%%
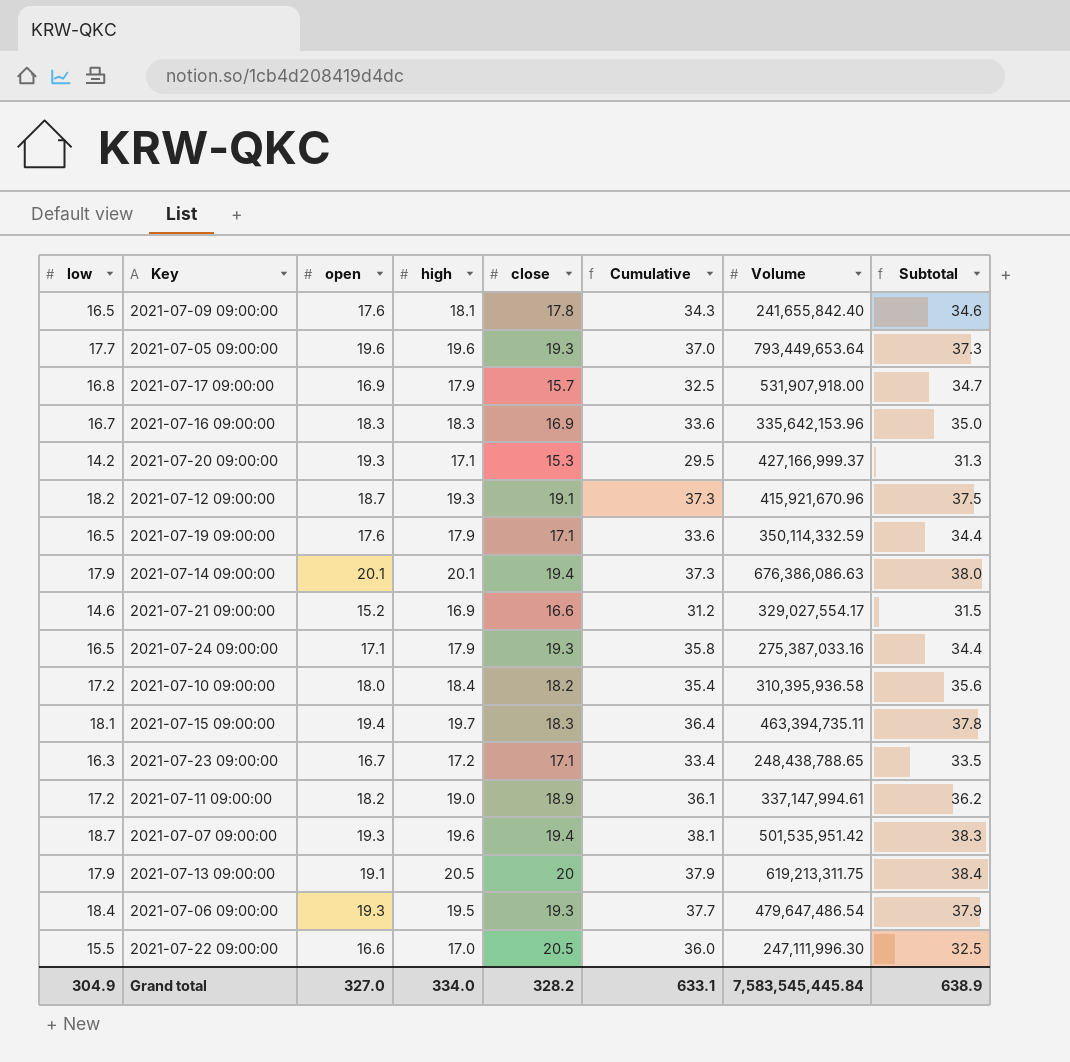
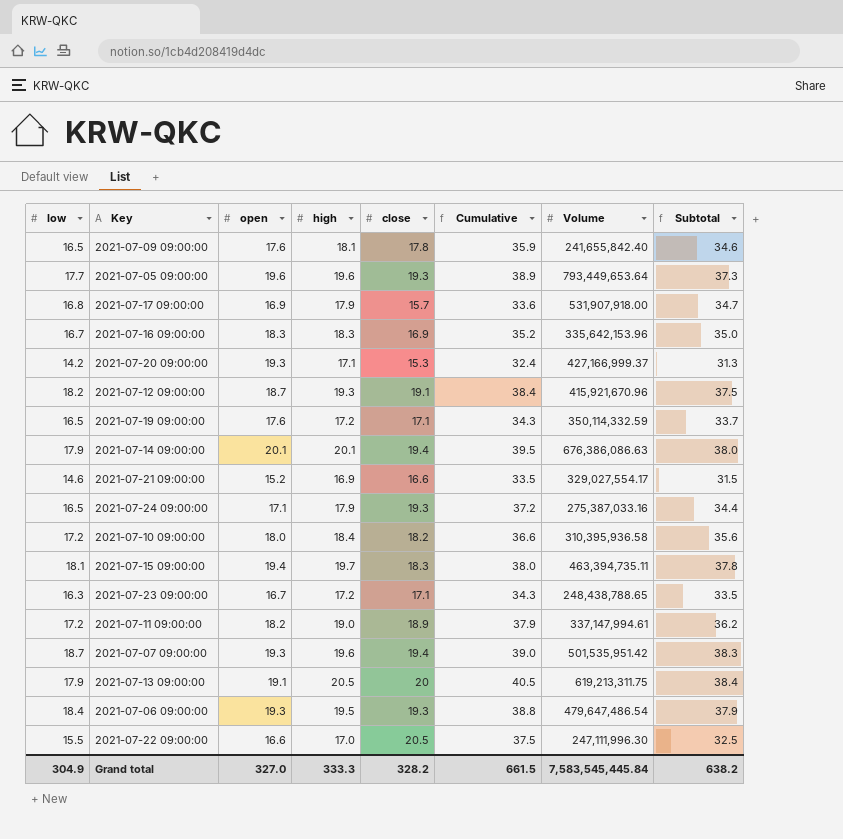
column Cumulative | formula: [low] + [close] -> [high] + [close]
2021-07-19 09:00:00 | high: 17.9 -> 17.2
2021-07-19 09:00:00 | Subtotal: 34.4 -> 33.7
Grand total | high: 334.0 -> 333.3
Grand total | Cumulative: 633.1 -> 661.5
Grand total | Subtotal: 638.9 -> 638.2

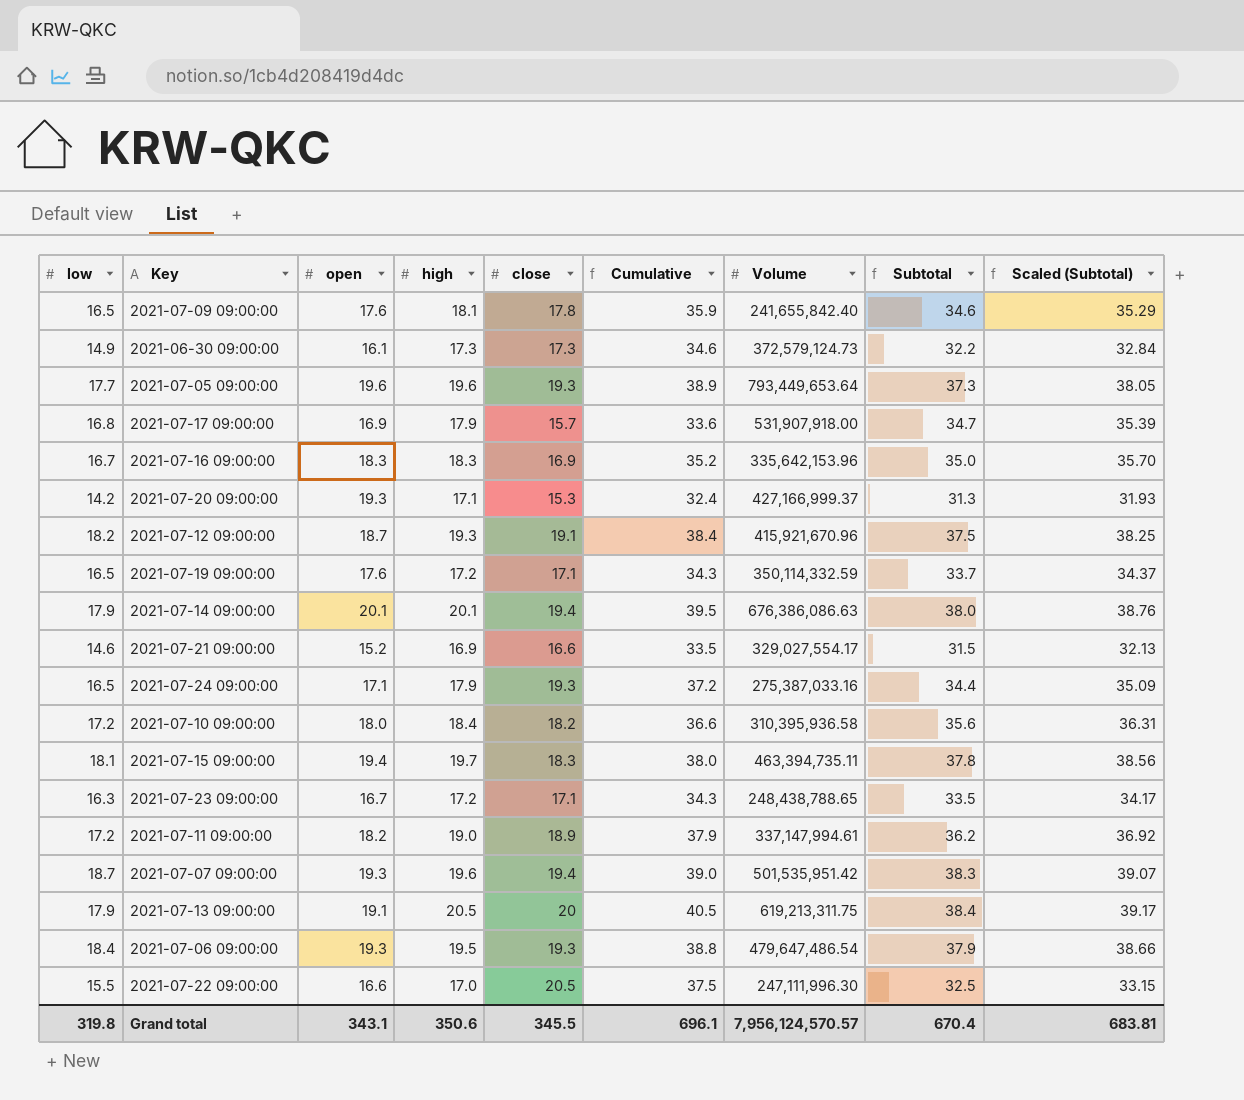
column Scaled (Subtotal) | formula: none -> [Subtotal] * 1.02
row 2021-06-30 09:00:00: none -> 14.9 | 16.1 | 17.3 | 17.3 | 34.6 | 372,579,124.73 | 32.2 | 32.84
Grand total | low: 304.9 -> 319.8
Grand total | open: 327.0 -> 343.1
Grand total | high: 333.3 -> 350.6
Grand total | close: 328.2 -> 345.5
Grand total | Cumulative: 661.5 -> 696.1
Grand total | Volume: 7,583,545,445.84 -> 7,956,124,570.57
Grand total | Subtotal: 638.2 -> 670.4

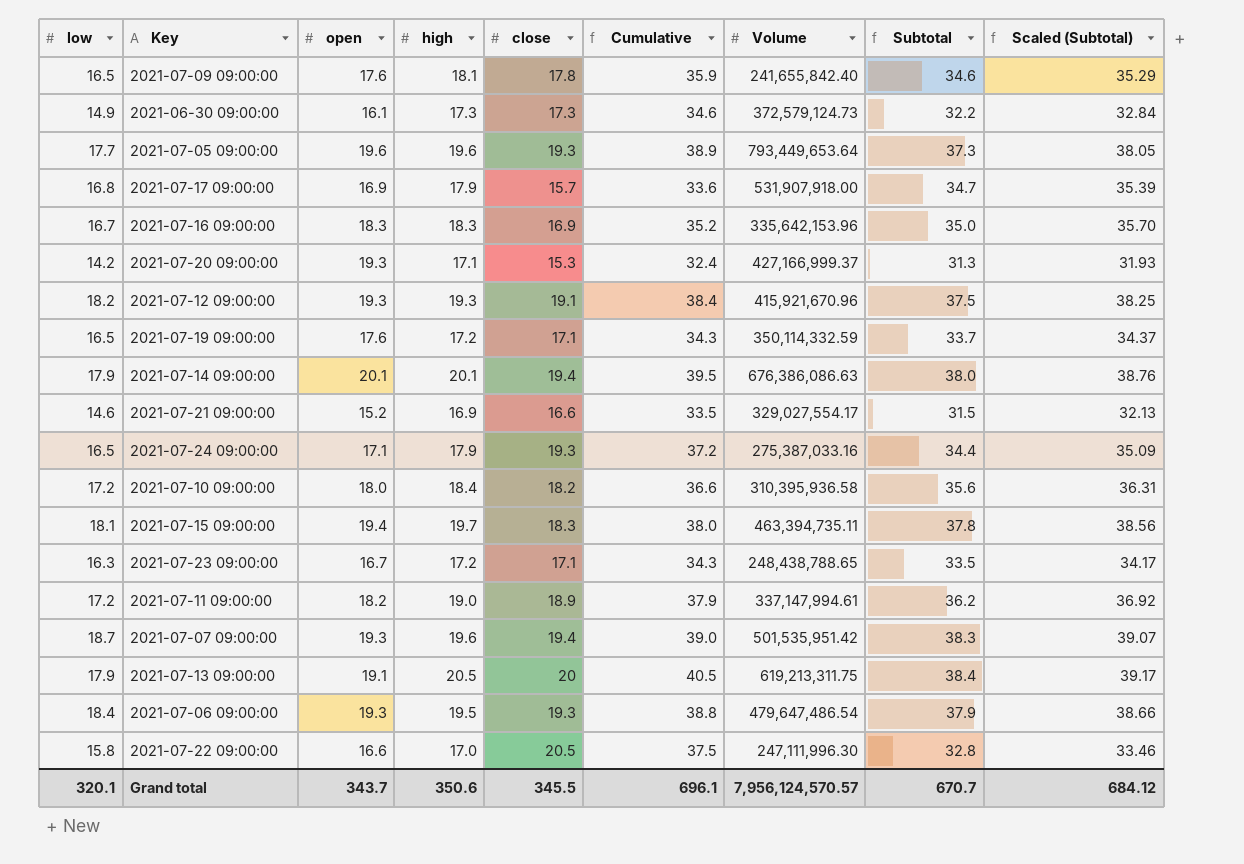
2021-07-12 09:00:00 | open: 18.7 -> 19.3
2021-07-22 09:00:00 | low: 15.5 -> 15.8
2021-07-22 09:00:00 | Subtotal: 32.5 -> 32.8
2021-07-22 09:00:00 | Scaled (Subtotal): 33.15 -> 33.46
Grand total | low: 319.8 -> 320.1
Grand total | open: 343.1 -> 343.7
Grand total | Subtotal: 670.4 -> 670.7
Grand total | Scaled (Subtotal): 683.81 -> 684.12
%%
%%
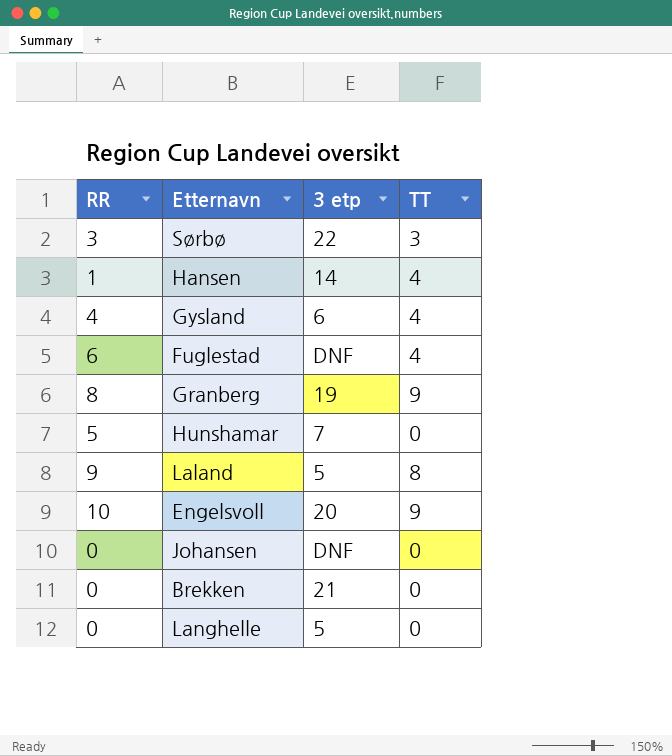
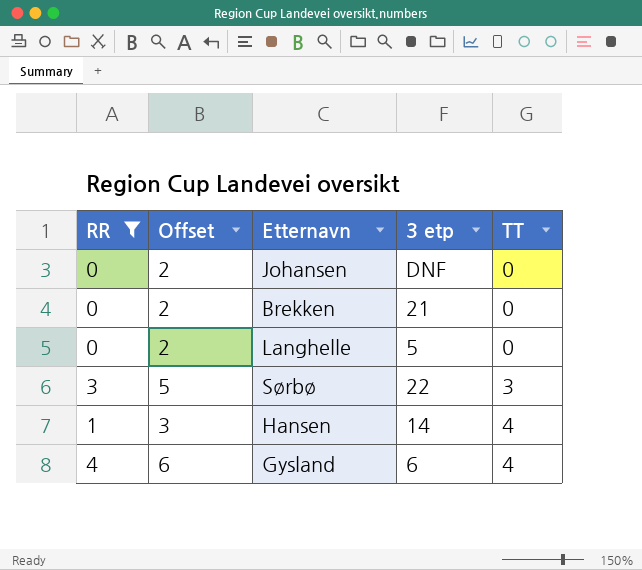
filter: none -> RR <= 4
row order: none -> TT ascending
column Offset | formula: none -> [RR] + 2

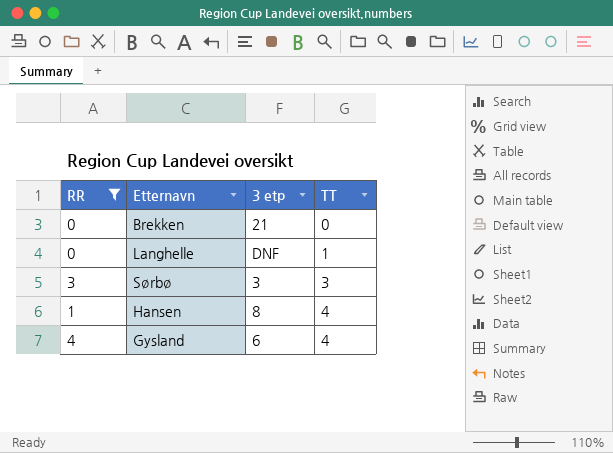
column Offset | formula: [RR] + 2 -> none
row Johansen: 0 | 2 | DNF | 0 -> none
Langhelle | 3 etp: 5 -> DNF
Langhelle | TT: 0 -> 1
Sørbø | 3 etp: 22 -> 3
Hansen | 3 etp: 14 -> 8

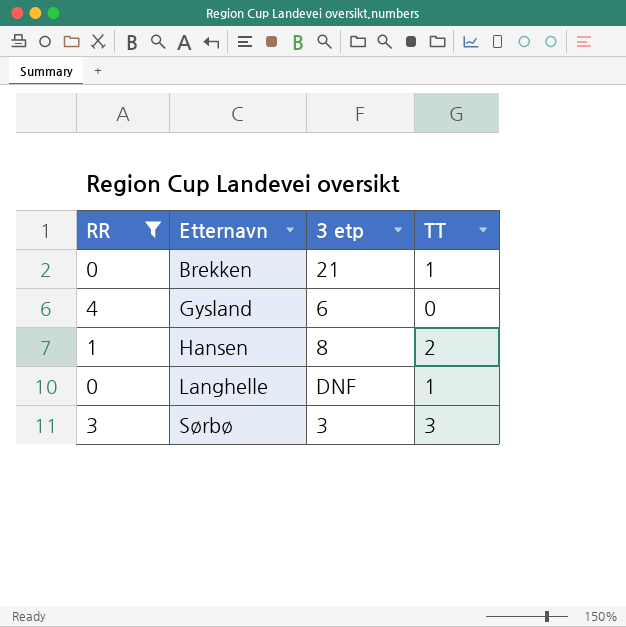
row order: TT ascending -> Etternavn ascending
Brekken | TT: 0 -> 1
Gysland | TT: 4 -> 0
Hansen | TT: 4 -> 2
%%
### Exercise objective
Beginning with the line that contains "Grand total | high: 334.0 -> 333.3" and ending with the line that contains "2021-07-22 09:00:00 | Subtotal: 32.5 -> 32.8", reproduce the listing exactly, pictures excluded.

### Solution for this exercise
Grand total | high: 334.0 -> 333.3
Grand total | Cumulative: 633.1 -> 661.5
Grand total | Subtotal: 638.9 -> 638.2

column Scaled (Subtotal) | formula: none -> [Subtotal] * 1.02
row 2021-06-30 09:00:00: none -> 14.9 | 16.1 | 17.3 | 17.3 | 34.6 | 372,579,124.73 | 32.2 | 32.84
Grand total | low: 304.9 -> 319.8
Grand total | open: 327.0 -> 343.1
Grand total | high: 333.3 -> 350.6
Grand total | close: 328.2 -> 345.5
Grand total | Cumulative: 661.5 -> 696.1
Grand total | Volume: 7,583,545,445.84 -> 7,956,124,570.57
Grand total | Subtotal: 638.2 -> 670.4

2021-07-12 09:00:00 | open: 18.7 -> 19.3
2021-07-22 09:00:00 | low: 15.5 -> 15.8
2021-07-22 09:00:00 | Subtotal: 32.5 -> 32.8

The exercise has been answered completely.